FAMILY MANAGEMENT Family members and other carers need to be recognized for the role they play in helping maintain a patient’s mental health and need to be included in the overall rehabilitation plan. It is also important that they receive education, support and training in how best to support the patient. As people tend to respond positively to recommendations made by their psychiatrist, it is important for psychiatrists to know of and refer people to support organizations, as well as to generic carer support provided by the Carers Association. Family group therapy, when available, may substantially reduce symptoms and frequency of episodes in the patient, as well as improving the mental health of the entire family. Listen to family members and include them in the “treatment team” whenever appropriate. Inform families about support organizations. Refer families to a group therapy program if available.

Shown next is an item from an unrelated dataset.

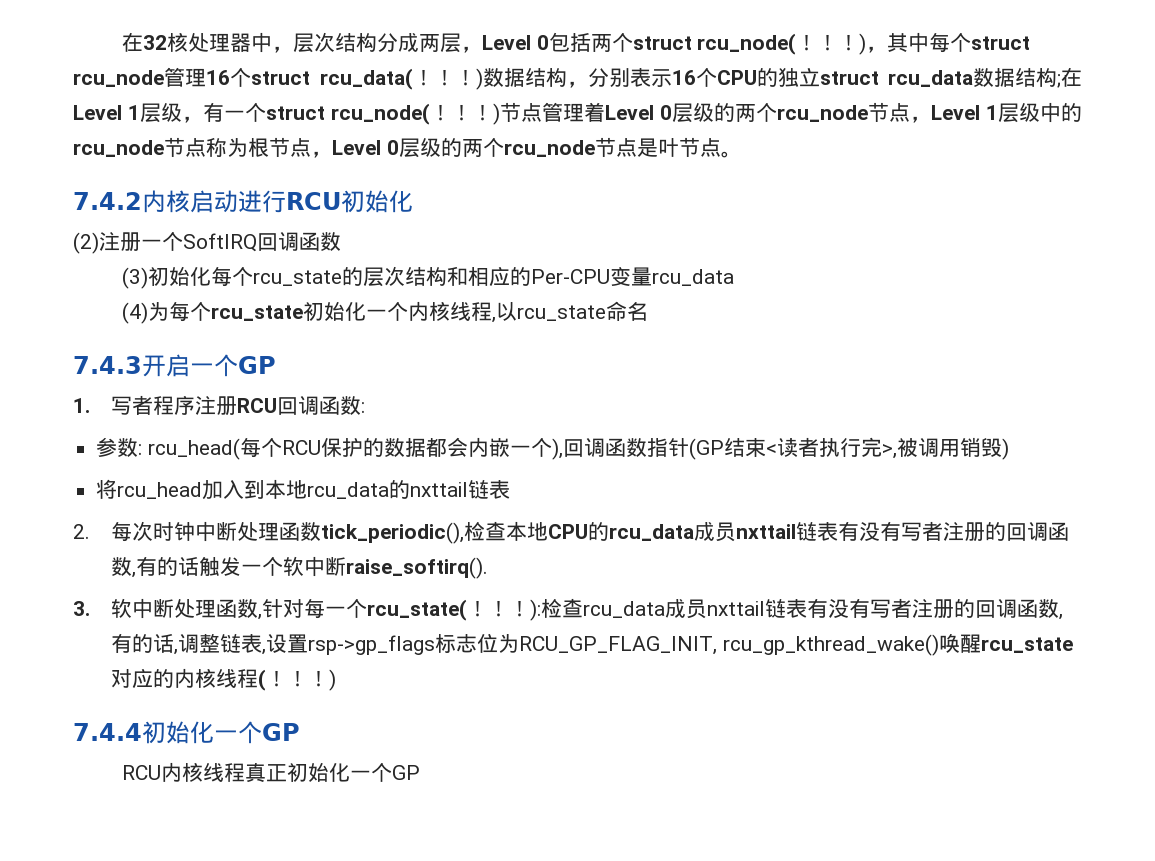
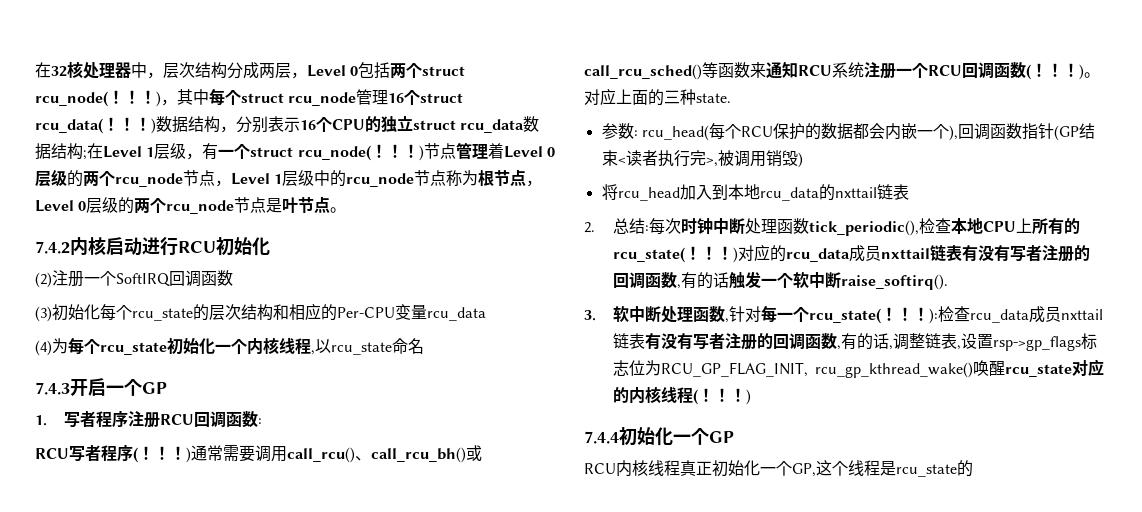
+ RCU写者程序(！！！)通常需要调用call_rcu()、call_rcu_bh()或call_rcu_sched()等函数来通知RCU系统注册一个RCU回调函数(！！！)。对应上面的三种state.
- 2.每次时钟中断处理函数tick_periodic(),检查本地CPU的rcu_data成员nxttail链表有没有写者注册的回调函数,有的话触发一个软中断raise_softirq().
+ 2.总结:每次时钟中断处理函数tick_periodic(),检查本地CPU上所有的rcu_state(！！！)对应的rcu_data成员nxttail链表有没有写者注册的回调函数,有的话触发一个软中断raise_softirq().
- RCU内核线程真正初始化一个GP
+ RCU内核线程真正初始化一个GP,这个线程是rcu_state的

WORK AND OCCUPATIONAL MANAGEMENT Employment reintegrates people back into the community, provides an independent income and a sense of identity, and fills an empty day with purpose and activity. Unpaid voluntary work can also help fulfil this role. The workplace needs to be more accommodating to the unique demands of psychiatric disability. For people with schizophrenia, a major barrier to coping with a job is their understandable reluctance to disclose the illness. This increases the sense of pressure at work and also denies them the right to their equivalent of “ramps and lifts” for people with a physical disability. It is important to encourage people to become active by linking in with local resources. Without these community links, support services run the risk of becoming miniversions of the old psychiatric institutions: the individual does not get to access community resources, and the community does not have the opportunity to engage with and include people with a mental illness. Local neighborhood houses, leisure centers, training centers, employment programs, volunteer options and local clubs should all be part of the life plan, so that support services are seen clearly to assist people to reintegrate into society rather than act as a substitute for it.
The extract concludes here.